ライター渡部壮大
将棋の月刊誌、週刊紙、書籍などの編集部に在籍経験あり。
アマチュア大会の最高成績は全国ベスト16だが、もう少し上に行けないかと日々努力中。
ライター: 渡部壮大 更新: 2020年06月17日
西山朋佳女王に加藤桃子女流三段が挑戦した第13期マイナビ女子オープン。両者がタイトル戦で顔を合わせるのは2期前以来3度目。本来ならこの時期は名人戦、叡王戦、女流王位戦も行われるはずだったが、緊急事態宣言のため対局者が東西に分かれる番勝負は進められず、マイナビ女子オープンのみが開催された。
恒例の神奈川県秦野市「元湯 陣屋」でシリーズが開幕。西山の三間飛車に加藤は居飛車穴熊に囲う
【第1図は△4二角まで】
先手は2枚の金が動いておらず穴熊は堅くないが、加藤は金が動いていないのを生かす構想を見せる。図から▲6五歩△同歩▲4五歩で△3三銀と下がらせ、▲6八飛が局面を広く見た転回。▲5八金右などが入っていたら指すことのできない手だ。後手は3二の飛車や3三の銀が凝り形で、玉頭方面で戦いになると分が悪い。以下は的確に駒を活用して先手の快勝となった。
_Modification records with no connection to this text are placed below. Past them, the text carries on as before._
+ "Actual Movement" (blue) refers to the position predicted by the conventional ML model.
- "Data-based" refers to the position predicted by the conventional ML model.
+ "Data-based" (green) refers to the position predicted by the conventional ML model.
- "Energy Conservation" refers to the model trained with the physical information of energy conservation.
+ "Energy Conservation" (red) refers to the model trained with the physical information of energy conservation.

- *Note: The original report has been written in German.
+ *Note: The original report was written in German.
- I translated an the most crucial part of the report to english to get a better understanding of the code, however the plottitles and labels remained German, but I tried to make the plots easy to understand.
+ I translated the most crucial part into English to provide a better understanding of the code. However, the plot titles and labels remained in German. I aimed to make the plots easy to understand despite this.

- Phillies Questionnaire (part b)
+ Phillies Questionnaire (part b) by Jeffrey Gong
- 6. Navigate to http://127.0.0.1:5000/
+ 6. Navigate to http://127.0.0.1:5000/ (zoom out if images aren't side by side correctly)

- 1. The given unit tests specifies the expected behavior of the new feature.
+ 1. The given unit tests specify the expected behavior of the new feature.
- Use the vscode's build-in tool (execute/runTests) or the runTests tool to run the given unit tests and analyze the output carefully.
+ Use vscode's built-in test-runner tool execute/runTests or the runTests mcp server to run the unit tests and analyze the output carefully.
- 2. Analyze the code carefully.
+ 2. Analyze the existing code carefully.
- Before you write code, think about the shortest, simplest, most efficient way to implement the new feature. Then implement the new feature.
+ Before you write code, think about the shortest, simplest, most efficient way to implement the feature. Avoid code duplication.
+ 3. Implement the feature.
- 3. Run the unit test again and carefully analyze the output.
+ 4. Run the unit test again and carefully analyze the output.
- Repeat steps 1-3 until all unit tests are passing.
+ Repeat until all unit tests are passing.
西山に連敗が続いていた加藤だが、好スタートを切る。
第2局は山梨県甲府市「常盤ホテル」での対局が予定されていたが、緊急事態宣言が出されたため対局場を変更。東京「将棋会館」で行われることになった。西山が先手中飛車からうまくさばき優勢に。しかし終盤は際どい形勢となる。
【第2図は△4八とまで】
△4八とで先手玉はかなり迫られている。しかし▲3五金が強手。△同歩に▲5四竜と王手で取るのが狙いだ。△3四銀や△3四金は▲同竜以下詰むので△1三玉と引いたものの、▲2五銀が上部を厚くする攻防手。手順に自玉を安全にして西山が勝ちを決めた。
撮影:常盤秀樹
第3局は埼玉県さいたま市「桜茶屋」の対局が予定されていたが、こちらも緊急事態宣言のため対局場を変更。引き続き東京「将棋会館」で対局が行われた。西山の三間飛車に加藤が珍しい急戦を見せて、ペースをつかむ。
【第3図は△5三桂まで】
図は先手優勢でどう決めるかという局面。▲7八金△6二銀▲8八銀が馬の活用を防ぐ手堅い勝ち方となった。以下は数手で後手の投了となっている。
撮影:常盤秀樹
第4局は予定通り東京「将棋会館」で対局が行われた。先手中飛車から軽快に動いた西山がペースをつかむ。
【第4図は△5三銀まで】
△5三銀は角を逃げれば△3五金で勝負できるが、当然ここは踏み込む。▲3一と△同金▲5三角成△同飛に▲8二竜が素朴ながら厳しい。角を合駒すると楽しみがなくなってしまうので△3三玉だが、▲2二銀△同金▲4二銀から寄せきった。
迎えた第5局。マイナビ女子オープンでフルセットになったのは初だ。西山の先手中飛車に加藤は居飛車穴熊。加藤が堅さを生かし暴れることができるか、西山がうまく中央から押さえこめるかの勝負になった。
【第5図は△4二角まで】
長い中盤戦だったが、ここで▲6四歩と垂らして押さえこみ成功がはっきりした。△2四歩と玉頭にアヤを求めたが、▲5三歩成△同角▲6三歩成△4二角▲5二と△3三角▲4一とで銀得の戦果をあげた。以下は駒得を生かし、先手が押し切っている。
西山はフルセットの戦いを制して3連覇。開幕が遅れていたが、いよいよ始まる三段リーグに弾みをつける防衛戦となった。